A Rochester, New York man was charged in a complaint filed Monday with two counts of receipt and possession of an unregistered firearm silencer. Mufid Elfgeeh is accused of plotting to kill members of the U.S. Armed Forces returning from Iraq as retribution for American foreign policy overseas. He is also alleged to have planned attacks on unidentified Shia Muslims in the Western District of New York.
According to the complaint, Elfgeeh used the online social networking site Twitter to post tweets in support of leading terrorist groups, including al-Qaida, al-Nusrat Front, and the Islamic State of Iraq and the Levant (ISIS). He also used his Twitter account to solicit donations to assist jihadist fighters in Syria.
In one Twitter post, Elfgeeh wrote, "[A]l-Qaida said it loud and clear: we are fighting the American invasion and their hegemony over the earth and the people." He posted other tweets and photographs in support of the al-Qaida-linked terrorist group, Ansar al-Sharia, "stating that people will have an honorable life under Shari'a law, and that with grenades in their hands they are ready to die for the sake of Allah," the complaint said.
Elfgeeh called upon people to donate money for jihad and "stated that money is the largest resource for jihadists and the prophet Muhammad preached that people should fight the infidels with their money, their bodies, and their words." He also posted tweets urging people "to donate a third of their salary to the jihadists in Syria."

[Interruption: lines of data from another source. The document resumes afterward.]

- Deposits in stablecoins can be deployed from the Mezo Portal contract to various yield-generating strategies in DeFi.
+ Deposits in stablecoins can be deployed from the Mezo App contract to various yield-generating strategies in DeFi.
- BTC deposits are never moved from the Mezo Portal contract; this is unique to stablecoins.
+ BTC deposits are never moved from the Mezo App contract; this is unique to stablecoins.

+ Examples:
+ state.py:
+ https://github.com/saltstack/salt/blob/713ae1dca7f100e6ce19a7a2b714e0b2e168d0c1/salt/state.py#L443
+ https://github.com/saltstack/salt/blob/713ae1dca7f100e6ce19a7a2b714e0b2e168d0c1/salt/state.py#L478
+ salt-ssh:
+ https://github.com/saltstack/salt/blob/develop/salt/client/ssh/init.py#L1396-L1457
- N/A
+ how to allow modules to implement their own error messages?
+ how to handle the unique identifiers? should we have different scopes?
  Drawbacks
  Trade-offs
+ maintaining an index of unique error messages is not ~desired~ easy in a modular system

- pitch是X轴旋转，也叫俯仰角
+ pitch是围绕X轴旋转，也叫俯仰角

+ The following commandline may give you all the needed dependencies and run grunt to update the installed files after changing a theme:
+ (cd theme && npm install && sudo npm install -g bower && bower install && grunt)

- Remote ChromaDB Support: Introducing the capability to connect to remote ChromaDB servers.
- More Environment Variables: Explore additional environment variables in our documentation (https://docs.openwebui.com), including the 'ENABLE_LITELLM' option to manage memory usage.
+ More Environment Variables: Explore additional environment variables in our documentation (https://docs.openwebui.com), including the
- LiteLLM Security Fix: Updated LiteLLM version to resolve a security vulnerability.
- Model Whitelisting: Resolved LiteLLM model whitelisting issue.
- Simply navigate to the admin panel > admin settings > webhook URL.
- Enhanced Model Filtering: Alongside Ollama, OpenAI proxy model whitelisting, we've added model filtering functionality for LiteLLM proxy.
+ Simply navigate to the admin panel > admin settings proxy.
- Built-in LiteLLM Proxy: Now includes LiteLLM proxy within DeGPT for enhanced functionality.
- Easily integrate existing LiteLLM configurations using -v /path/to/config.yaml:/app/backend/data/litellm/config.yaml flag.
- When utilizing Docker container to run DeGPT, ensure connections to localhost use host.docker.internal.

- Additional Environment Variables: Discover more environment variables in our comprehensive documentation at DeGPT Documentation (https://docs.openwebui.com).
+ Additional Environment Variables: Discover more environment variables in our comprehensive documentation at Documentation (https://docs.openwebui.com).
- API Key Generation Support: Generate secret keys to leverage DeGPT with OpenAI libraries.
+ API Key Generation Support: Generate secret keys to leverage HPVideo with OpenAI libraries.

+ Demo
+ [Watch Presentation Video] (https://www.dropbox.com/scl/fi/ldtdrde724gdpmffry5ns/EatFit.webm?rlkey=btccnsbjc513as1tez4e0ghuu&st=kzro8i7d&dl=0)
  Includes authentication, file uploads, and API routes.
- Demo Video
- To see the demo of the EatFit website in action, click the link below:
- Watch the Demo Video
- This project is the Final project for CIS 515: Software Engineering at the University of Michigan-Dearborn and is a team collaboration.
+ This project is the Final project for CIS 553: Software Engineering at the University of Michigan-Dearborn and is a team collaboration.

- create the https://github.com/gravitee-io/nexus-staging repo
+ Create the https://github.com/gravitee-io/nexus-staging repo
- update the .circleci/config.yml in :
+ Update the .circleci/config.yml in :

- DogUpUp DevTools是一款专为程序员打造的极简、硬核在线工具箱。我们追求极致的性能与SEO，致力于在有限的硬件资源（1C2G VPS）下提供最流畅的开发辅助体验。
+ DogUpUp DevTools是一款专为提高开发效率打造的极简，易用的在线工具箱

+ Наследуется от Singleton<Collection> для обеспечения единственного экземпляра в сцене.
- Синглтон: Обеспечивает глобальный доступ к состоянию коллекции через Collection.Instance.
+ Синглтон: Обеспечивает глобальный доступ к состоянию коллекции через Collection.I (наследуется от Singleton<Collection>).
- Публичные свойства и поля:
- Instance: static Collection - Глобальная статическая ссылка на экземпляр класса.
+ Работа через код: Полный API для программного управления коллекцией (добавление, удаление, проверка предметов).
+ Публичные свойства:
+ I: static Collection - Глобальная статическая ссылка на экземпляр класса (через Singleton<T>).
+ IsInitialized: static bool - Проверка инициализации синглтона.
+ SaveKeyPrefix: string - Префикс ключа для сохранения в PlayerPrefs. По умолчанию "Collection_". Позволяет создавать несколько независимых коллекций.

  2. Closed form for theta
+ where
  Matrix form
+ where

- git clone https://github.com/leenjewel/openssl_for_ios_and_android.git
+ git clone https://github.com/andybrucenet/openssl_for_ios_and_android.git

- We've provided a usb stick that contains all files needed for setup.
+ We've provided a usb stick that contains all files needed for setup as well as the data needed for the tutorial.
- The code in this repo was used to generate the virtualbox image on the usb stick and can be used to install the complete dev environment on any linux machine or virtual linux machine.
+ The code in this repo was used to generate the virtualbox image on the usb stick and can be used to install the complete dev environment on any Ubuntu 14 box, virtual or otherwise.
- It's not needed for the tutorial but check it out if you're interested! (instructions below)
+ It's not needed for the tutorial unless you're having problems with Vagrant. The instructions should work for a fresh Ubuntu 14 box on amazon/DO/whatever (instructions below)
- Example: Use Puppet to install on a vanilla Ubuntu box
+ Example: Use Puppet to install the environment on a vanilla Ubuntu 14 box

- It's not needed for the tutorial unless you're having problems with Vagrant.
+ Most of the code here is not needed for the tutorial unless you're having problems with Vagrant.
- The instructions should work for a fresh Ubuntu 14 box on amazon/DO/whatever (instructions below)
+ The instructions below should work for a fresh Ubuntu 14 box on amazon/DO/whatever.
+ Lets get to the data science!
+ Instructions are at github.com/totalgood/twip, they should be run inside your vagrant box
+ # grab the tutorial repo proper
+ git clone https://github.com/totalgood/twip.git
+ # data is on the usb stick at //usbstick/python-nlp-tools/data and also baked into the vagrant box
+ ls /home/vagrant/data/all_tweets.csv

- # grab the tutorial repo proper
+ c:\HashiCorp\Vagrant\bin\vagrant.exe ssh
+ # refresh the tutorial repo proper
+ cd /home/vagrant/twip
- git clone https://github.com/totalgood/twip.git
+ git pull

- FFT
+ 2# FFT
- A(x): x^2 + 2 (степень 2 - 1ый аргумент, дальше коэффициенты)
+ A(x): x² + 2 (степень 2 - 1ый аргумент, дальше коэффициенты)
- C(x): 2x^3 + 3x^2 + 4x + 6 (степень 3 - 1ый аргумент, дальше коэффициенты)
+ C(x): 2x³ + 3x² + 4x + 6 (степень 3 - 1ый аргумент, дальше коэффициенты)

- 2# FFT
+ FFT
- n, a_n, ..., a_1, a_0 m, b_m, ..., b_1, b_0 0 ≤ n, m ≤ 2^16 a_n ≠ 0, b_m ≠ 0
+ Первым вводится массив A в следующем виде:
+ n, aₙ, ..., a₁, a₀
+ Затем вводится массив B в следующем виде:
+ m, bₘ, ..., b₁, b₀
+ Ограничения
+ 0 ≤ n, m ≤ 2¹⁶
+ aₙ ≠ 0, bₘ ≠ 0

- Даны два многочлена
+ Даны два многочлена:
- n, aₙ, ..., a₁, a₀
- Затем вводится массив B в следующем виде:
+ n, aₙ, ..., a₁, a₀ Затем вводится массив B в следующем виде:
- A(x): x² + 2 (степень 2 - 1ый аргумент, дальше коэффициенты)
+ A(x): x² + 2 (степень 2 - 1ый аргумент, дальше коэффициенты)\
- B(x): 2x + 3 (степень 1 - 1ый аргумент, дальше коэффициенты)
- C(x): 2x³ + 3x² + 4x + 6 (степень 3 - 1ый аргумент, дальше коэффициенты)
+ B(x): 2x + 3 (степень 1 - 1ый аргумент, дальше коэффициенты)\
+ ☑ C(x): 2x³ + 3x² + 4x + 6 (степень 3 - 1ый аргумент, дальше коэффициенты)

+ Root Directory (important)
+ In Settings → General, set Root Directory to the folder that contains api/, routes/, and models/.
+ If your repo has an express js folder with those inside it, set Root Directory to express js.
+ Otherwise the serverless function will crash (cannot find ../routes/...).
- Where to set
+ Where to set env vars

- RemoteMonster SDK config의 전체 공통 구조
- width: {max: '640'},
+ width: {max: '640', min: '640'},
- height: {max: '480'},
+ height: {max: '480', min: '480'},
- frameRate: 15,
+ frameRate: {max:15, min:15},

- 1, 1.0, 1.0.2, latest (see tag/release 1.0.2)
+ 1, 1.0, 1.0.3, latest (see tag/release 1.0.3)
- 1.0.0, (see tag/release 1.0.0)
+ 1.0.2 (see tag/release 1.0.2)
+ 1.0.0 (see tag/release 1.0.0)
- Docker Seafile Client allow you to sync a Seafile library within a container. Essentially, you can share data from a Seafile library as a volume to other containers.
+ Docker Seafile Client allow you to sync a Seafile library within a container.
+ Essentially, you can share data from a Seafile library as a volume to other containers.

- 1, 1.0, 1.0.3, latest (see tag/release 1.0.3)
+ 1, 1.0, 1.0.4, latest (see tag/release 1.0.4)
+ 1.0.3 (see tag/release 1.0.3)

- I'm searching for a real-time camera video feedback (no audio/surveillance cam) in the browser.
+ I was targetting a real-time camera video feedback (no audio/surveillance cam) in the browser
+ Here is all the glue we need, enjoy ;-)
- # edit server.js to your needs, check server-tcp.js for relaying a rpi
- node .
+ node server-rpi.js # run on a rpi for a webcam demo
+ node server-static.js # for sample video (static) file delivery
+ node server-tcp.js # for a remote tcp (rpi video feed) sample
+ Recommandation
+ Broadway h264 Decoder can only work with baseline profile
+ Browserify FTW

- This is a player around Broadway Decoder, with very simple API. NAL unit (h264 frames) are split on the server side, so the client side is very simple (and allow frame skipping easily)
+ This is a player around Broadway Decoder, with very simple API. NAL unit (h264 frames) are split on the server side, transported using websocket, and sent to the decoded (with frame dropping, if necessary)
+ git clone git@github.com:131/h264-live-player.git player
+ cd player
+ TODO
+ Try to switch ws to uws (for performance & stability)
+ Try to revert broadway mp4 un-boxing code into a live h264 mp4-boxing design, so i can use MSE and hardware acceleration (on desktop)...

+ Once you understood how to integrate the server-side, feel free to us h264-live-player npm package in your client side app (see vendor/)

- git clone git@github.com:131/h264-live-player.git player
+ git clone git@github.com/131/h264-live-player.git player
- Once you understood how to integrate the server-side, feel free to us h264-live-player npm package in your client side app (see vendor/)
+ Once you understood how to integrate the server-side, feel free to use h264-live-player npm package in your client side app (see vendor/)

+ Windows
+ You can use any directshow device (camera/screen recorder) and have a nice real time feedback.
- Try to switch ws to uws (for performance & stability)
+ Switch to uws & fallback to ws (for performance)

In conversations with a government informant, Elfgeeh discussed the deadly September 2013 attacks on a mall in Kenya by the al-Qaida affiliated Somali terrorist group al-Shabaab. The attacks killed at least 39 people and injured more than 150 others. Elfgeeh was recorded saying, "Kenya is killing everybody in Somalia. They [are] killing children, women, everyone…Anybody." He added "They [Kenya] go in there killing everybody, just like the Americans went into Iraq killing everybody. Just like … the Americans surrounding Iraq, everybody, it's like they go to Afghanistan killing everybody. It's like they went to Yemen now killing everybody. Doesn't make no difference."
In a December 2013 conversation with an informant, Elfgeeh brought up the idea of shooting members of the U.S. military. He expressed his desire to obtain a gun and ammunition and "just go around and start shooting." He later suggested emulating Mohammed Merah, a French-Algerian jihadist who went on a shooting spree in France in March 2012, killing three French soldiers as well as a rabbi and three children at a Jewish school.
Elfgeeh later paid the informant $1,050 in exchange for two handguns, two firearm silencers, and ammunition. He was arrested soon afterwards by members of the FBI's Joint Terrorism Task Force (JTTF).
"In a post 9/11 world, law enforcement takes very seriously any potential threat against the safety and security of our country," U.S. Attorney William J. Hochul, Jr. said in a Department of Justice press release announcing the arrest. "This defendant, on multiple occasions, stated his desire and intention to harm and kill American soldiers as well as his allegiance to terrorist groups whose mission it is to bring devastation upon our country. This defendant will be prosecuted to the fullest extent of the law and so too would any individuals who attempt to inflict an act of terror on the United States or against Americans abroad."
Elfgeeh faces a maximum penalty of 10 years in prison for each of the counts.